Histoire du boxeur noir qui ne gagna pas un seul match, 40

A un portemanteau en bois tourné est accrochée une robe de chambre de satin vert sur le dos de laquelle est brodée une silhouette de chat ainsi que le symbole représentant aux cartes le pique. Selon Béatrice Breidel, cette robe d’intérieur dont il arrive encore à sa grand-mère de se servir parfois, aurait été le peignoir de match d’un boxeur américain nommé Cat Spade, que sa grand-mère aurait rencontré lors de sa tournée aux Etats-Unis et qui aurait été son amant. Anne Breidel est en complet désaccord avec cette version. Il est exact qu’il y eut dans les années trente un boxeur noir nommé Cat Spade. Sa carrière fut extrêmement courte. Vainqueur du tournoi de boxe interarmes en mille neuf cent vingt-neuf, il quitta l’armée pour devenir professionnel et fut successivement battu par Gene Tunney, Jack Delaney et Jack Dempsey, qui était pourtant en fin de carrière. Aussi retourna-t-il dans l’armée. Il est douteux qu’il ait fréquenté les mêmes milieux que Véra Orlova et même s’ils s’étaient rencontrés, jamais cette Russe blanche aux préjugés tenaces ne se serait donnée à un Noir, fût-il un superbe poids lourd. L’explication d’Anne Breidel est différente mais se fonde également sur les nombreuses anecdotes racontant la vie amoureuse de son aïeule : la robe de chambre serait effectivement le cadeau d’un de ses amants, un professeur d’histoire au Carson Collège de New York, Arnold Flexner, auteur d’une thèse remarquée sur Les Voyages de Tavernier et de Chardin et l’image de la Perse en Europe de Scudéry à Montesquieu et, sous divers pseudonymes — Morty Rowlands, Kex Camelot, Trim Jinemewicz, James W. London, Harvey Elliot —, de romans policiers assaisonnés de scènes sinon pornographiques du moins assez franchement libertines : Meurtres à Pigalle, Nuit chaude à Ankara, etc.

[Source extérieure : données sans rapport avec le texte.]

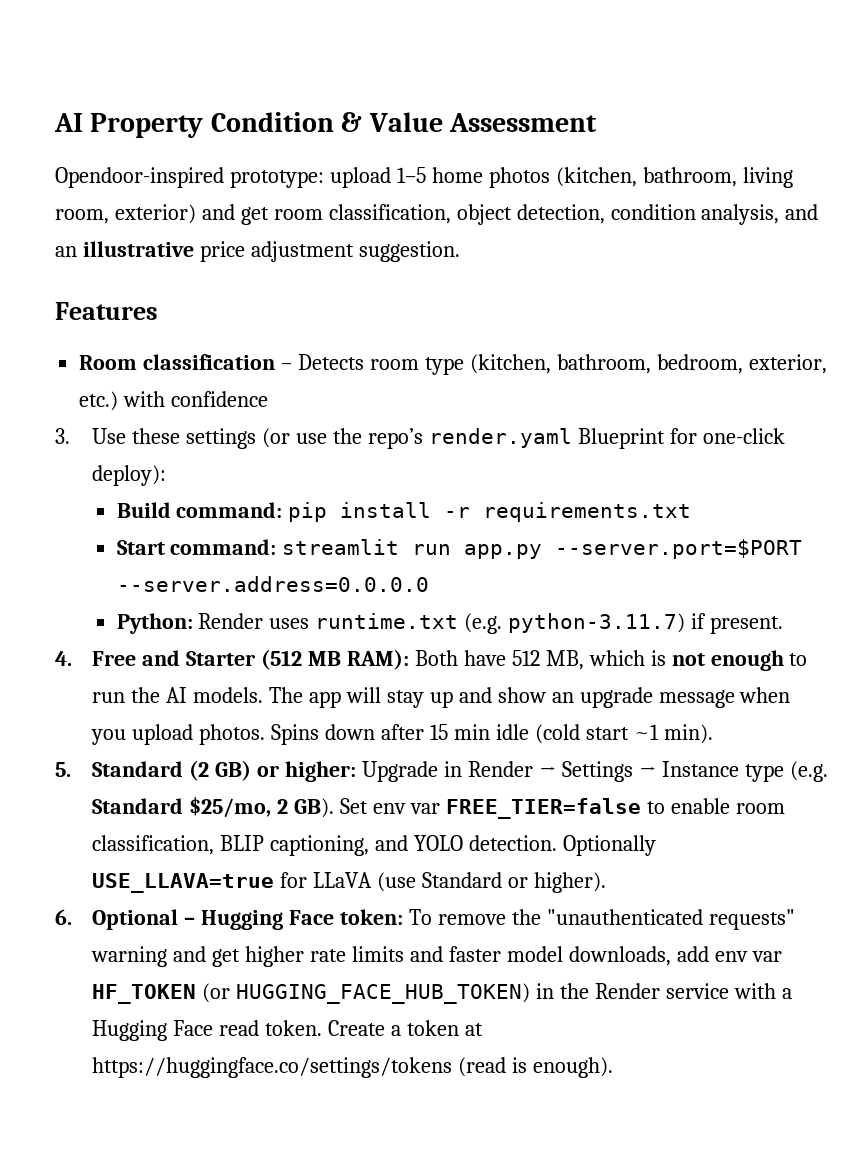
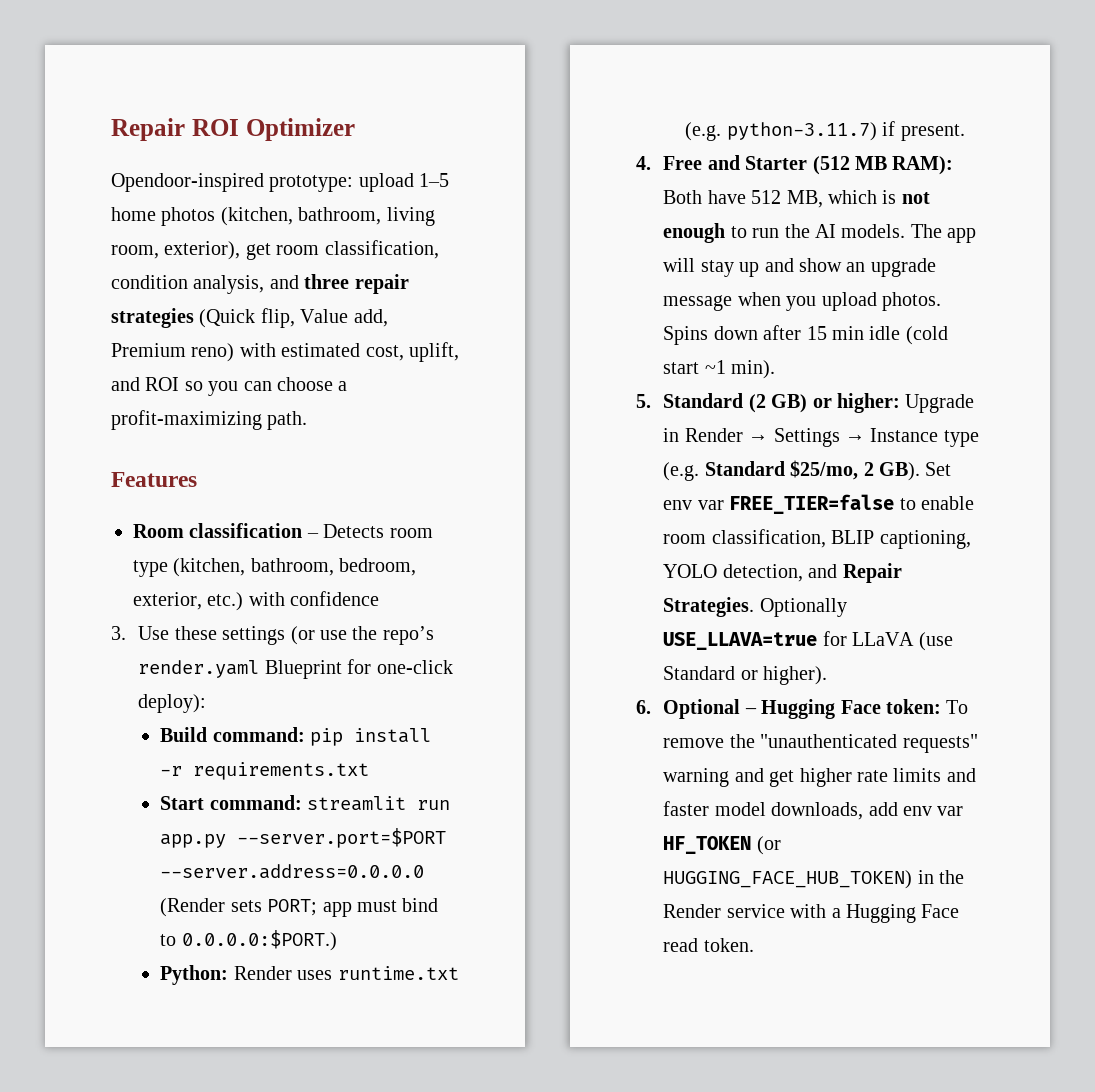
- AI Property Condition & Value Assessment
+ Repair ROI Optimizer
- Opendoor-inspired prototype: upload 1–5 home photos (kitchen, bathroom, living room, exterior) and get room classification, object detection, condition analysis, and an illustrative price adjustment suggestion.
+ Opendoor-inspired prototype: upload 1–5 home photos (kitchen, bathroom, living room, exterior), get room classification, condition analysis, and three repair strategies (Quick flip, Value add, Premium reno) with estimated cost, uplift, and ROI so you can choose a profit-maximizing path.
- Start command: streamlit run app.py --server.port=$PORT --server.address=0.0.0.0
+ Start command: streamlit run app.py --server.port=$PORT --server.address=0.0.0.0 (Render sets PORT; app must bind to 0.0.0.0:$PORT.)
- 5. Standard (2 GB) or higher: Upgrade in Render → Settings → Instance type (e.g. Standard $25/mo, 2 GB). Set env var FREE_TIER=false to enable room classification, BLIP captioning, and YOLO detection.
+ 5. Standard (2 GB) or higher: Upgrade in Render → Settings → Instance type (e.g. Standard $25/mo, 2 GB). Set env var FREE_TIER=false to enable room classification, BLIP captioning, YOLO detection, and Repair Strategies.
- Create a token at https://huggingface.co/settings/tokens (read is enough).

Ils se seraient rencontrés à Cincinnati, Ohio, où Véra Orlova avait été engagée pour chanter le rôle de Blondine dans Die Entführung aus dem Sérail. Indépendamment de leur résonance sexuelle, qu’ Anne Breidel ne mentionne qu’en passant, le chat et le pique feraient directement allusion, selon elle, au plus célèbre roman de Flexner, Le Septième Crack de Saratoga, histoire d’un pickpocket opérant sur les champs de course, que son adresse et sa souplesse ont fait surnommer le Chat et qui se trouve mêlé malgré lui à une enquête criminelle qu’il résout avec malice et brio.